Ninth Circuit again rejects passengers’ deep vein thrombosis arguments

August 4, 2008

Twardowski v. American Airlines, Inc. (9th Cir. (Cal.) July 30, 2008).  The passengers in these consolidated appeals alleged that they had suffered injuries from deep vein thrombosis (“DVT”) they had developed during flights for which they had bought tickets between 2001 and 2004.  They alleged that the airlines were liable for such injuries because the airlines had not warned the passengers of the risk of developing DVT, despite public statements that the International Air Transport Association (“IATA”), airline medical officers, and even the august English House of Lords, had made, before the flights at issue, suggesting that the airlines issue such warnings.

Before the trial court, the airlines had successfully moved for summary judgment under Article 17 of the Warsaw Convention, which applied to the flights at issue and thus provided the passengers’ exclusive remedy against the airlines.  Article 17 of the Convention governs an airline’s liability for a passenger’s death or bodily injury; it provides as follows:  “The carrier is liable for damage sustained in the event of the death or wounding of a passenger or any other bodily injury suffered by a passenger, if the accident which caused the damage so sustained took place on board the aircraft or in the course of any of the operations of embarking or disembarking.”  The U.S. Supreme Court has defined an “accident” under Article 17 as “an unexpected or unusual event or happening that is external to the passenger,” not “the passenger’s own internal reaction to the usual, normal, and expected operation of the aircraft.”

In separate prior decisions, the Ninth Circuit had held that developing DVT during a flight is not an “accident” within the meaning of Article 17, and that an airline’s failure to warn about the risk of DVT is not an “event” within the meaning of the foregoing Supreme Court definition of an “accident.”  In Twardowski, the passengers – reaching for what was almost certainly the last arrow in the DVT quiver – argued that the airlines’ failure to comply with the suggestions by IATA and others to warn passengers about DVT was an unexpected “event” and, thus, an “accident” within the meaning of Article 17.

The Ninth Circuit rejected the passengers’ arguments.  It reasoned that an airline’s failure to warn a passenger about DVT does not become an unexpected “event,” and thus an Article 17 “accident,” just because various groups and individuals have publicly suggested that the airline give such warnings.  The court drew a distinction between the general suggestions made to the airlines in this case and the specific requests for health-related assistance made by passengers to airlines in certain other cases in which the courts held that the airlines’ failure to comply with those requests constituted an unexpected “event.”

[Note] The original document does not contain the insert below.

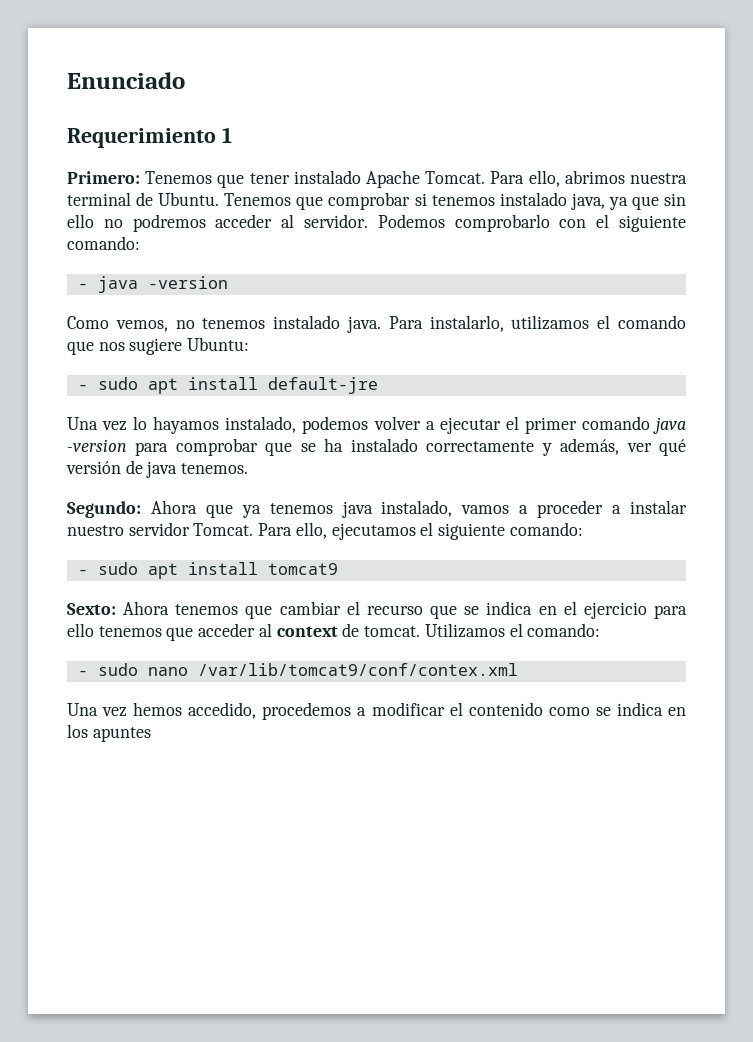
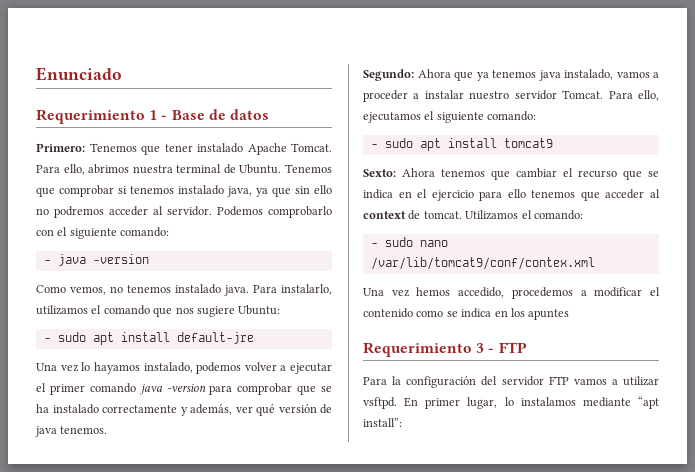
(232, 135) none -> [161,109,269,120] - Base de datos
(151, 734) none -> [363,342,527,357] [363,376,659,388] [363,396,659,409] [363,418,402,427] // Requerimiento 3 - FTP // Para la configuración del servidor FTP vamos a utilizar vsftpd. En primer lugar, lo instalamos mediante “apt install”:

Airline not liable for failure to warn in DVT case

January 26, 2007

James v. Delta Air Lines, Inc. (9th Cir. (Cal.) Jan. 22, 2007).  The Ninth Circuit held that the airline’s failure to warn the passenger of the risk of developing deep vein thrombosis was not an “accident” under Article 17 of the Warsaw Convention.  As a result, the court affirmed the district court’s summary judgment for the airline on the passenger’s failure to warn claim.

If a passenger’s travel was subject to the Warsaw or Montreal Convention but the passenger cannot proceed under the applicable Convention because he did not suffer an “accident” resulting in “bodily injury,” the passenger cannot proceed at all against the airline.


Airlines not liable for passengers’ DVT

October 21, 2006

Cortez v. Air New Zealand Ltd. (9th Cir. (Cal.) Oct. 2, 2006) & Damon v. Air Pacific Ltd. (9th Cir. (Cal.) Oct. 2, 2006).  In virtually identical opinions, the Ninth Circuit held that neither the passengers’ development of deep vein thrombosis (“DVT”) nor the airlines’ failure to warn the passengers of the risk of DVT constitutes an “accident” as that term is used in Article 17 of the Warsaw Convention.  Since no “accident” had occurred, the airlines were not liable for the passengers’ DVT injuries.